Change impacting employees
In 1992, I was selected to bring the Deming quality program to a small rural hospital in Alaska. Bill and Doug at PGS were my consultant coaches, and the leadership of the hospital was on board. Everything was positive from the outset. The program was fairly straightforward. I worked with teams of employees to evaluate, quantify and flowchart processes throughout the hospital, look for ways to improve the processes, then implement the changes. The goal? Improve customer satisfaction, reduce costs, eliminate waste, etc.
However, as with any process improvement program, to reach the goal required change. Change in staff duties, change in hand-offs, change in procedures. All had positive results, there were to be no layoffs or cutbacks. But all that process work required change. This was the context in which I learned that change, even if positive, can scare the common sense right out of people.
Before I move on, I need to come clean about the culture of the hospital. The relationship between some of the staff and the executive team was precarious at best. There was an underlying lack of trust that had filtered down from past offenses – poor leadership decisions, poor choices by staff, or simply misunderstandings stemming from poor communication. Therefore, the culture that the quality program was moving into was one of doubt and questioning.
It was that doubt and questioning that took an unusual form one morning.
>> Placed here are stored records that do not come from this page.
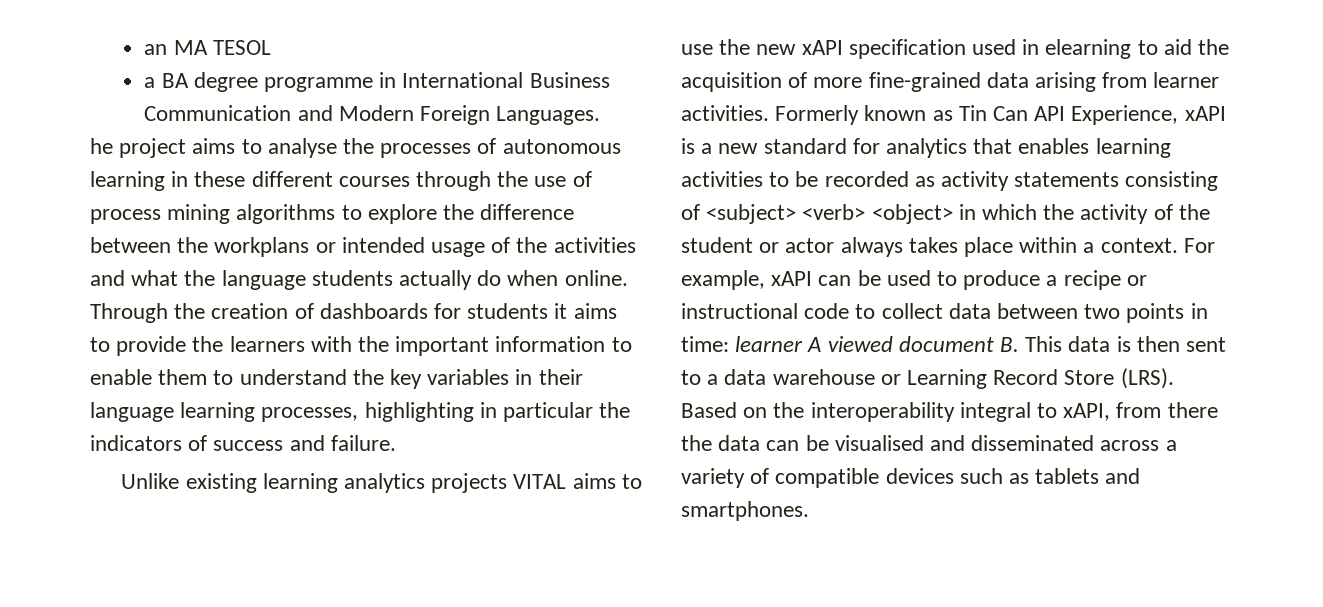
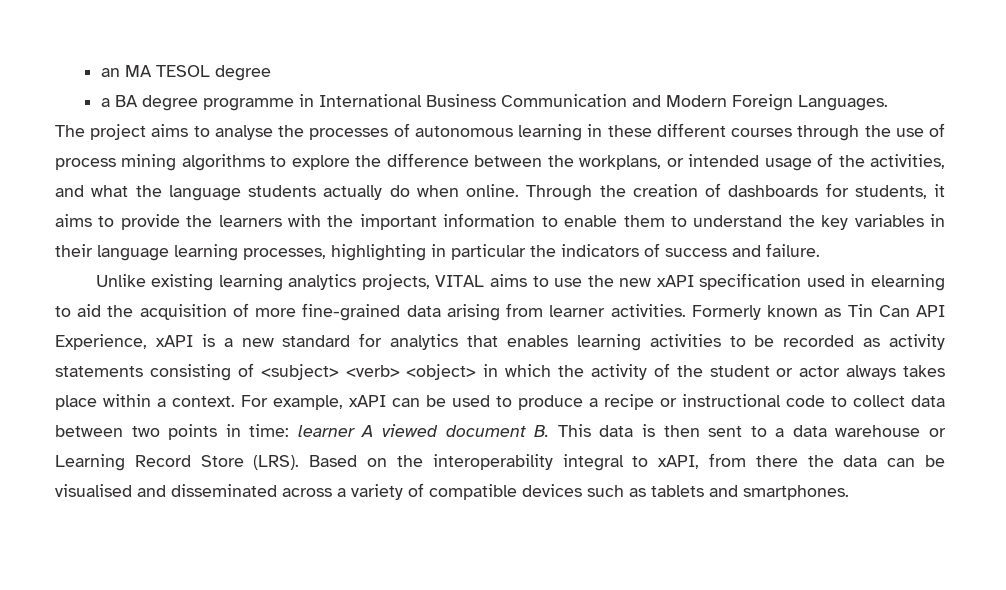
- an MA TESOL
+ an MA TESOL degree
- he project aims to analyse the processes of autonomous learning in these different courses through the use of process mining algorithms to explore the difference between the workplans or intended usage of the activities and what the language students actually do when online.
+ The project aims to analyse the processes of autonomous learning in these different courses through the use of process mining algorithms to explore the difference between the workplans, or intended usage of the activities, and what the language students actually do when online.
- Through the creation of dashboards for students it aims to provide the learners with the important information to enable them to understand the key variables in their language learning processes, highlighting in particular the indicators of success and failure.
+ Through the creation of dashboards for students, it aims to provide the learners with the important information to enable them to understand the key variables in their language learning processes, highlighting in particular the indicators of success and failure.
- Unlike existing learning analytics projects VITAL aims to use the new xAPI specification used in elearning to aid the acquisition of more fine-grained data arising from learner activities.
+ Unlike existing learning analytics projects, VITAL aims to use the new xAPI specification used in elearning to aid the acquisition of more fine-grained data arising from learner activities.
Long before we ever got the first teams together or the changes outlined, I was the recipient of an anonymous employee’s frightened confrontation. One morning, I noticed that someone had taken my sack lunch out of the employee refrigerator and thrown it away. I thought nothing of it since I frequently used old, out-of-date yogurt containers as my Tupperware (I was, after all, a single 20-something). They must have thought my lunch had been there for weeks. It wasn’t until the next day, when my lunch was thrown away a second time, and this time with no out-of-date containers in it, that I realized someone was actually throwing my lunch away on purpose. I was mystified. Fear of change takes many forms. Someone out there was frightened, and the only attack they could muster was to toss my lunch.
There is a moral to the story. If you are looking at bringing a change initiative to your organization, make sure you don’t ignore the impact to your employees, even if the change is a positive one. Read Managing Transitions by William Bridges for ideas on how to help your staff approach the changes successfully. Or contact us for help. We have a whole section of our Process Advantage toolbox dedicated to addressing the transitions your employees move through when you bring in a change initiative, and we would be happy to share our secrets.
People truly can react in unusual ways when they fear a change that is in the works. But there are tools to help them through it, which in the long run can save everyone a lot of anxious moments… and occasionally even a lunch or two.